▸ **Task prompt**:
Begin at the line containing "gap: none ->" in the entries below and end at the line containing "<div> <span></span> <span>全自动钢板辊压机床"; transcribe that range exactly and nothing outside it.
Provided records section start
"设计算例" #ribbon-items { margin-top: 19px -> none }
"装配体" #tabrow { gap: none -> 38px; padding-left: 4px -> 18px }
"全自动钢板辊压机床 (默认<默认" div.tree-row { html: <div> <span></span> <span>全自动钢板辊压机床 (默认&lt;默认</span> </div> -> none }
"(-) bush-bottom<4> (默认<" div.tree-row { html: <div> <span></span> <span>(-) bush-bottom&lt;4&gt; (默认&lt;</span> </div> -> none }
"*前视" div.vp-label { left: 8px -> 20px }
Provided records section end
Provided records section start
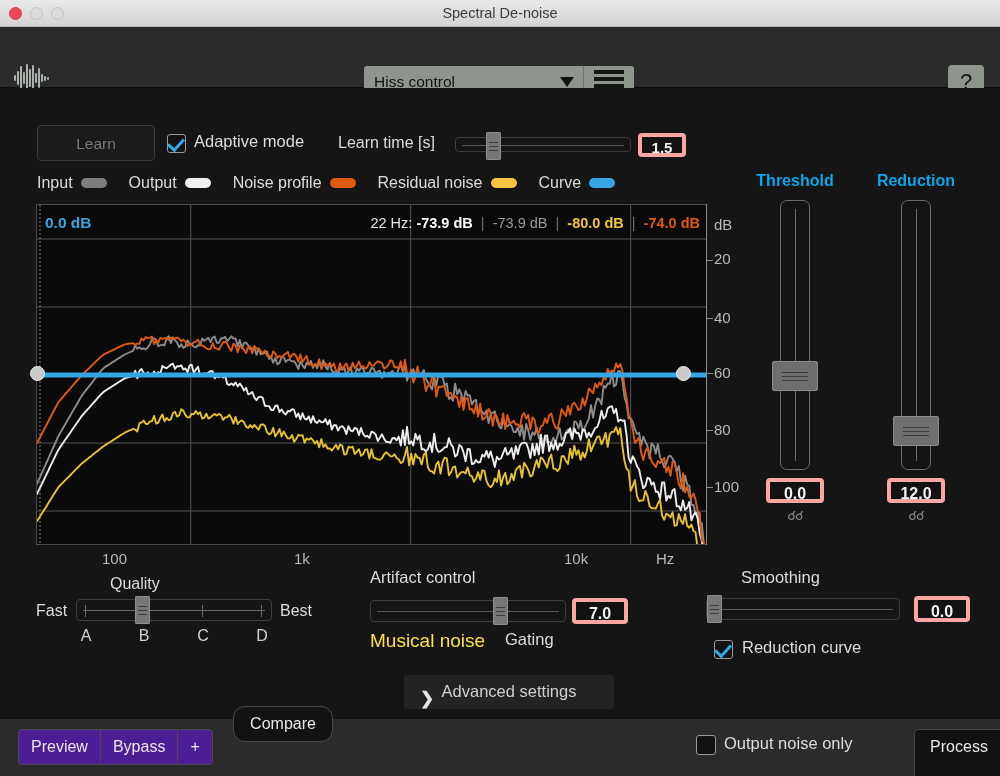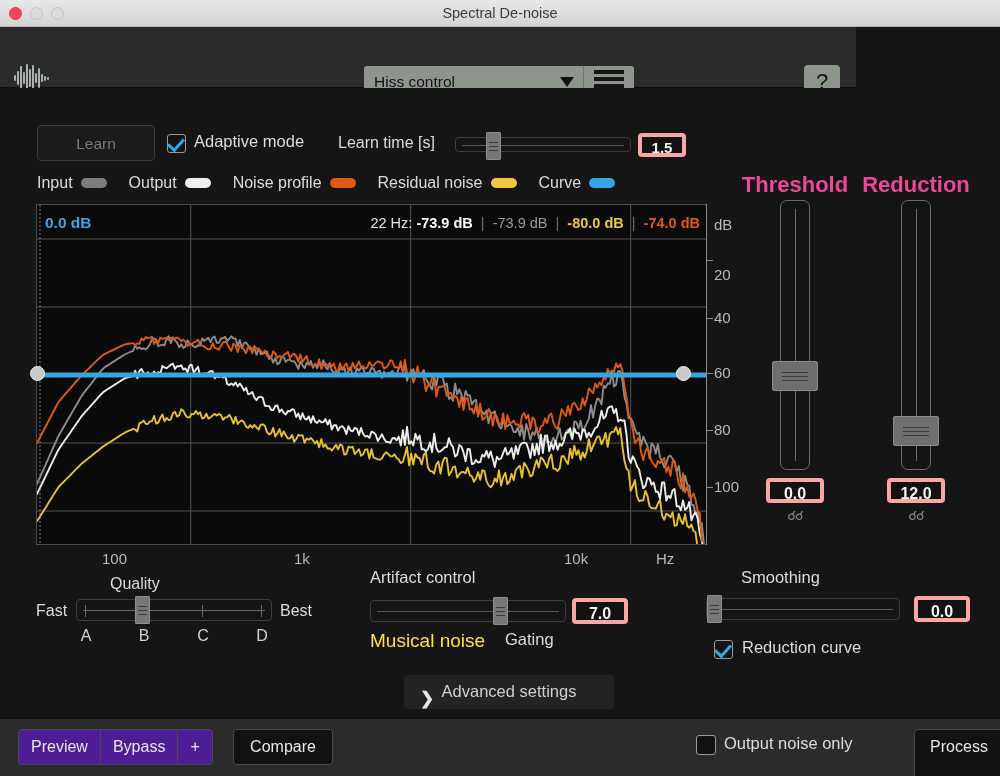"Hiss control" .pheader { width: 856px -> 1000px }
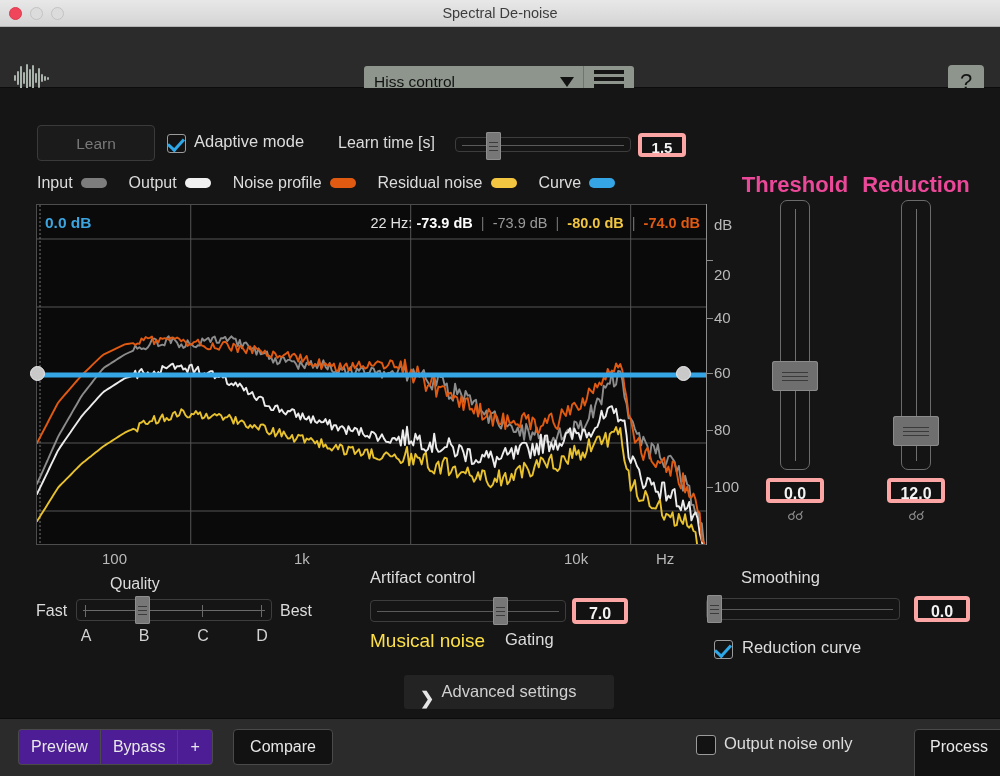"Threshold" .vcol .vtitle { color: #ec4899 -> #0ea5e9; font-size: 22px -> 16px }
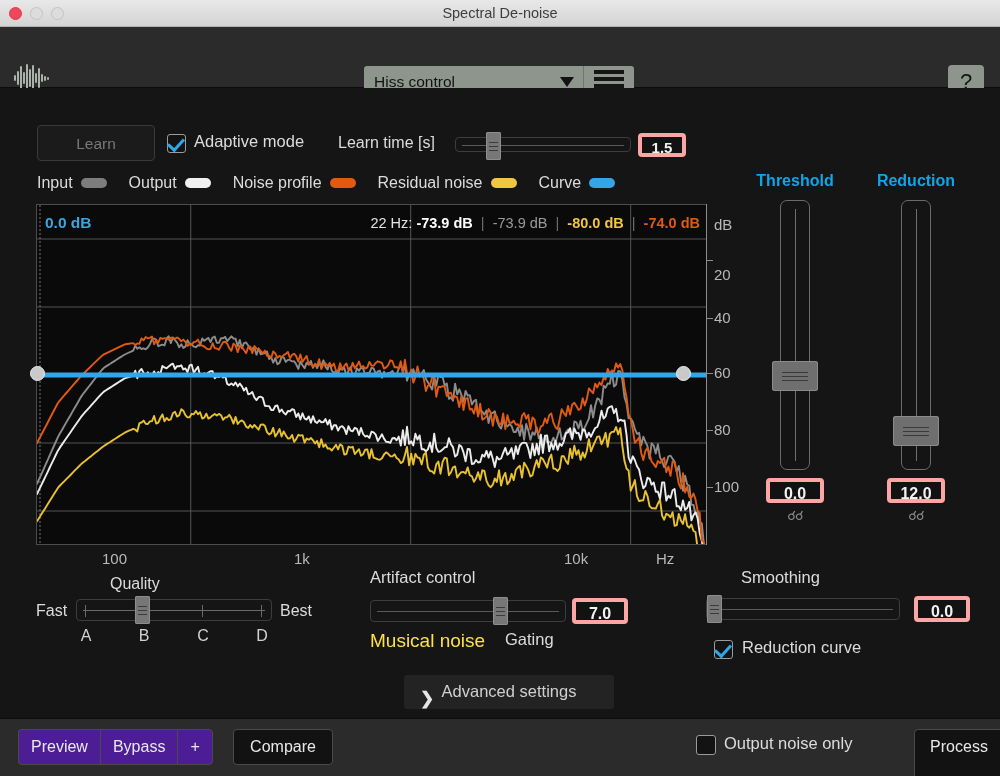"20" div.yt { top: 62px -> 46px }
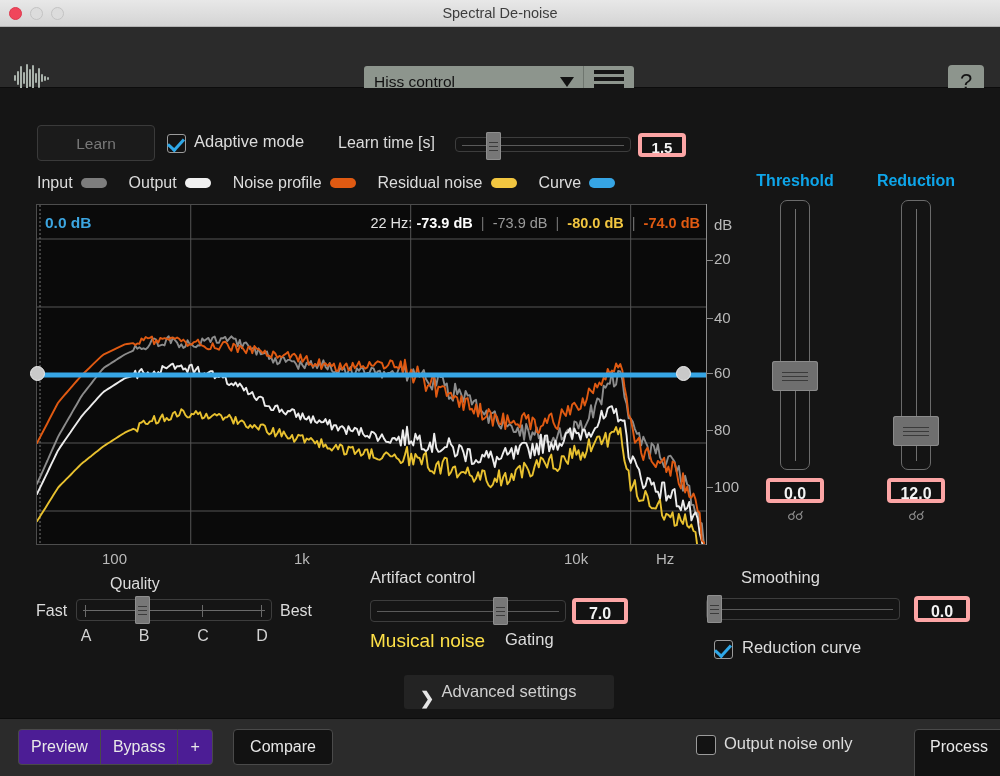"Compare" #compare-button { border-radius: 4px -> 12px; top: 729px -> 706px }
Provided records section end
Provided records section start
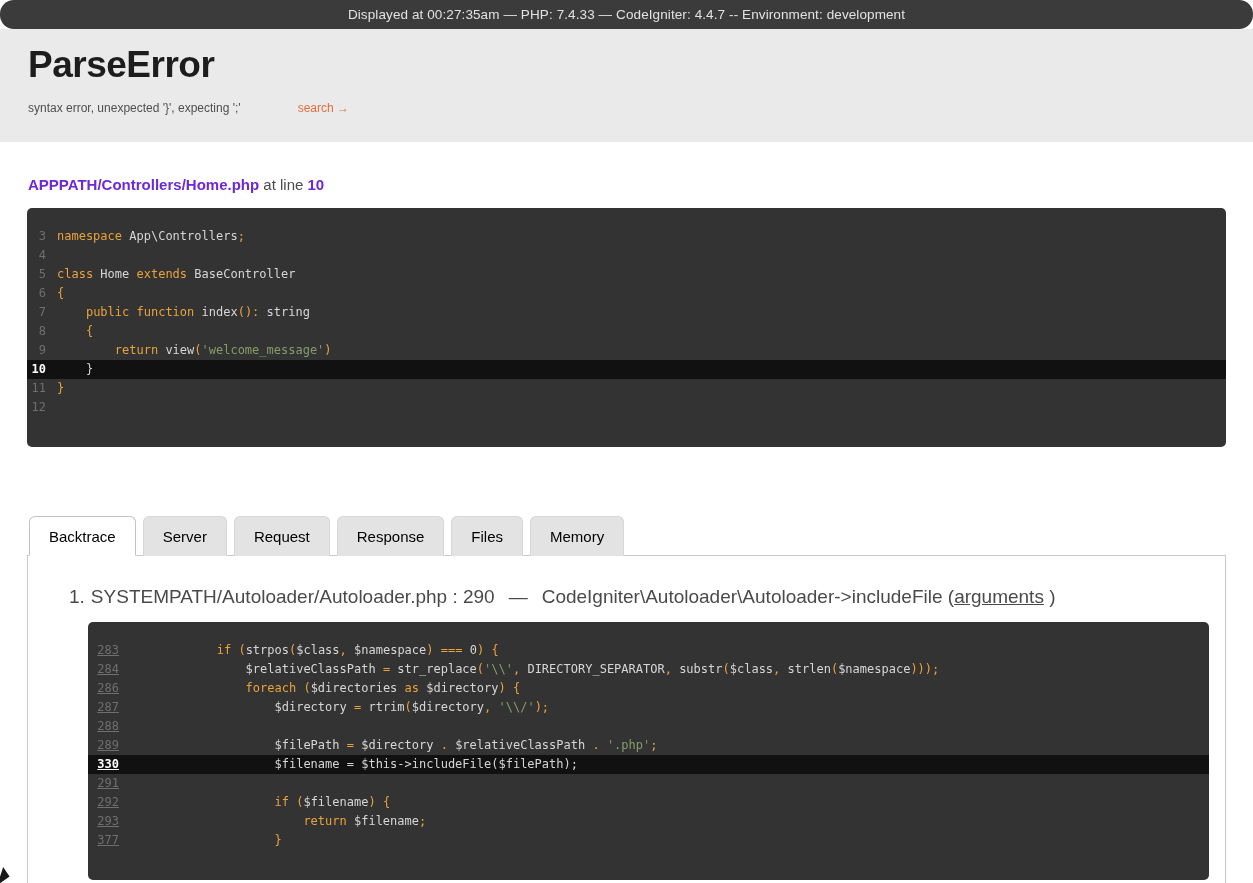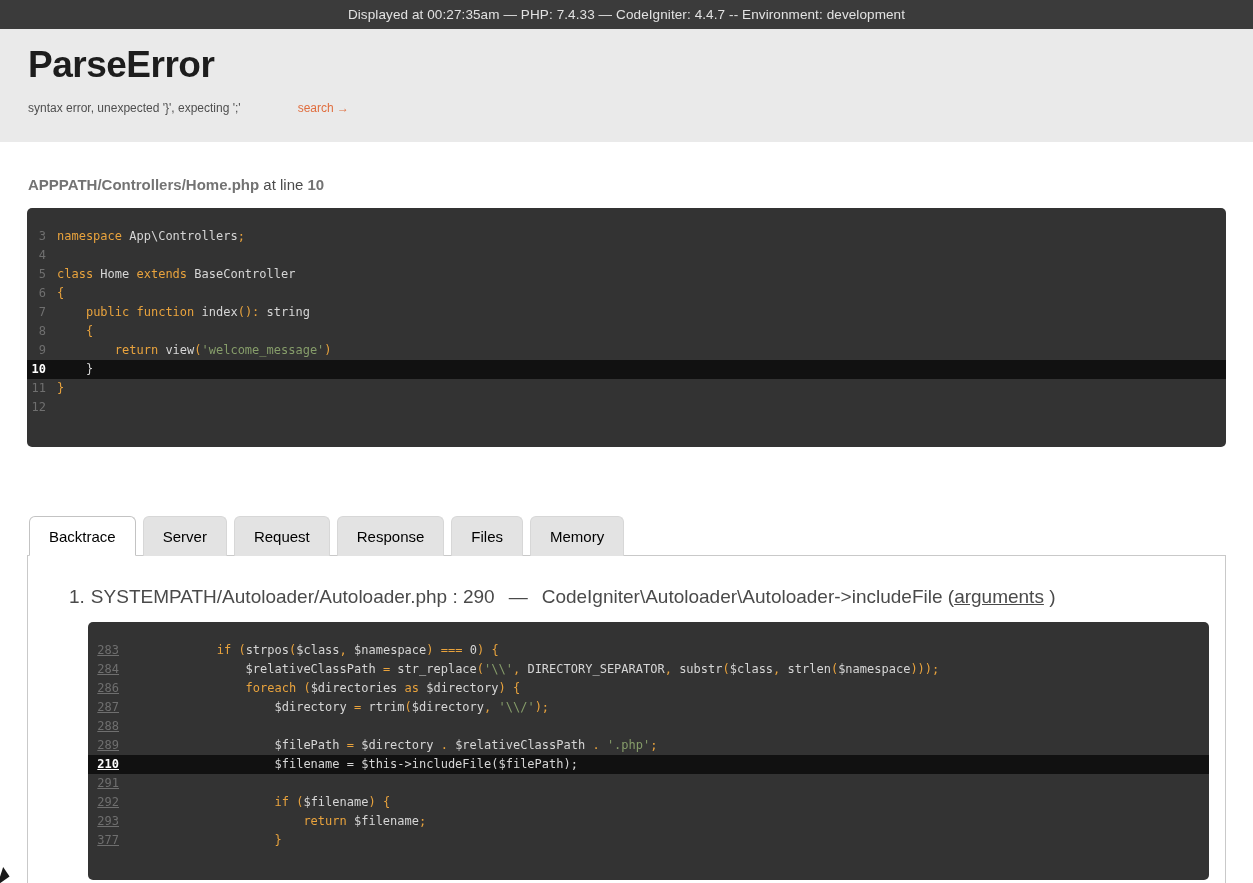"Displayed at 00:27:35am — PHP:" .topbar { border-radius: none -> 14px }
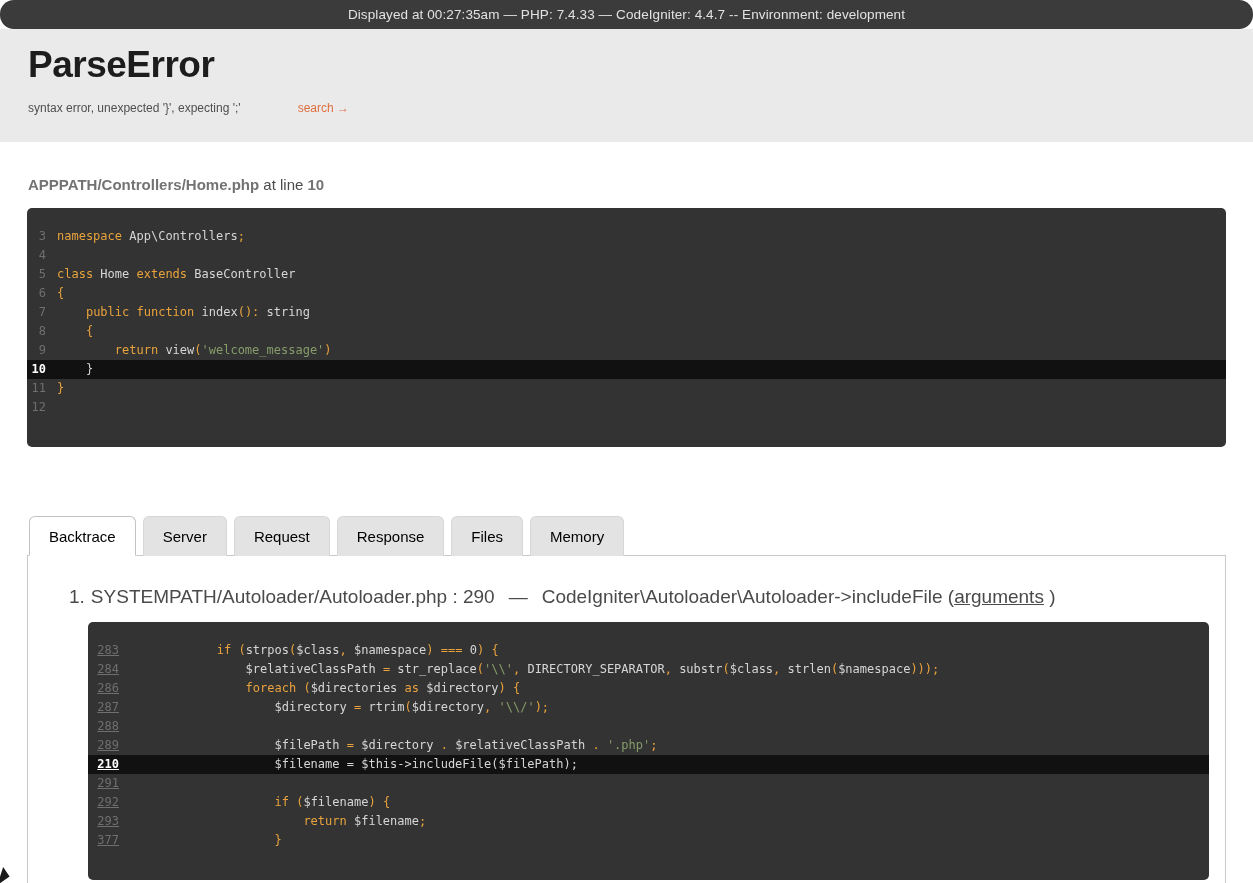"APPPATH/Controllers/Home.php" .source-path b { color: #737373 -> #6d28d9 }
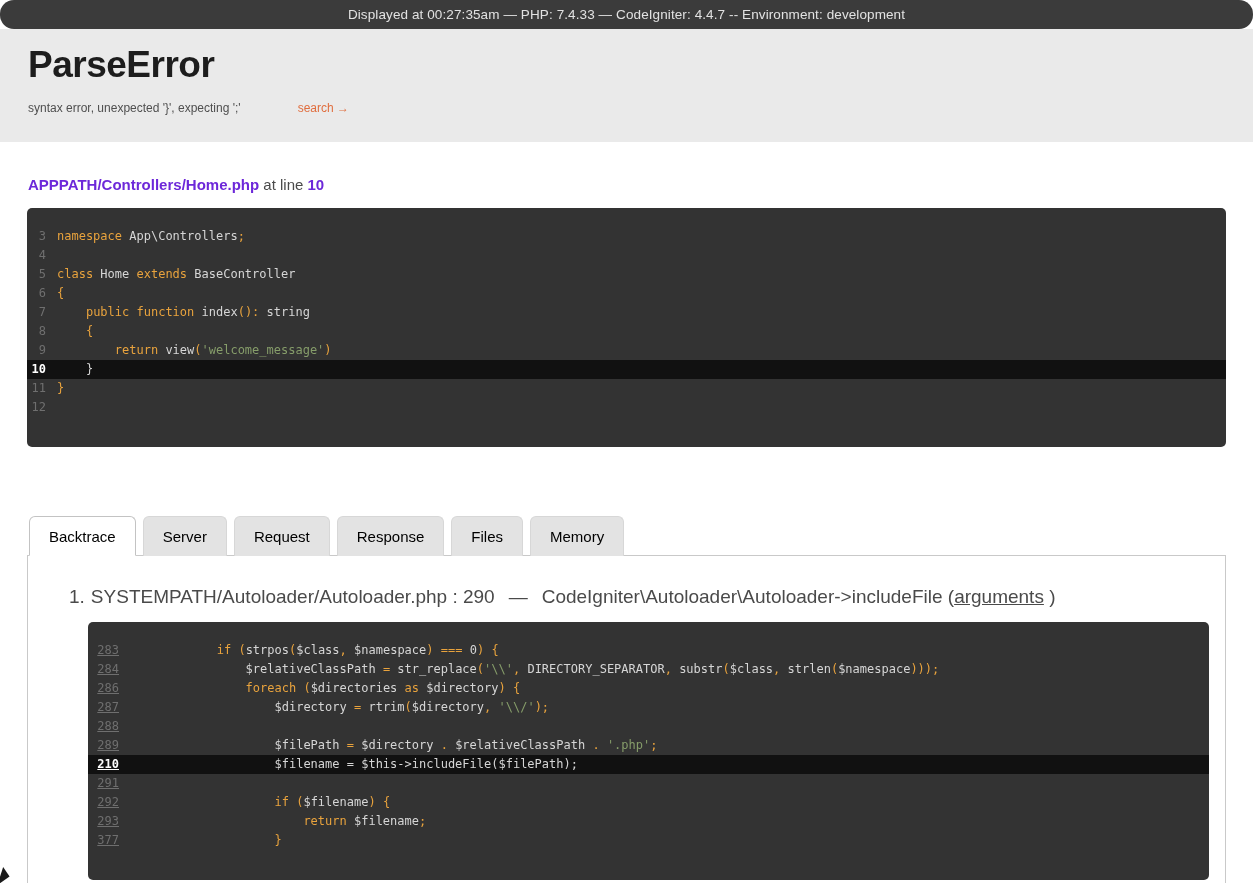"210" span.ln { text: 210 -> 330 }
Provided records section end
▸ **Task solution**:
"装配体" #tabrow { gap: none -> 38px; padding-left: 4px -> 18px }
"全自动钢板辊压机床 (默认<默认" div.tree-row { html: <div> <span></span> <span>全自动钢板辊压机床 (默认&lt;默认</span> </div> -> none }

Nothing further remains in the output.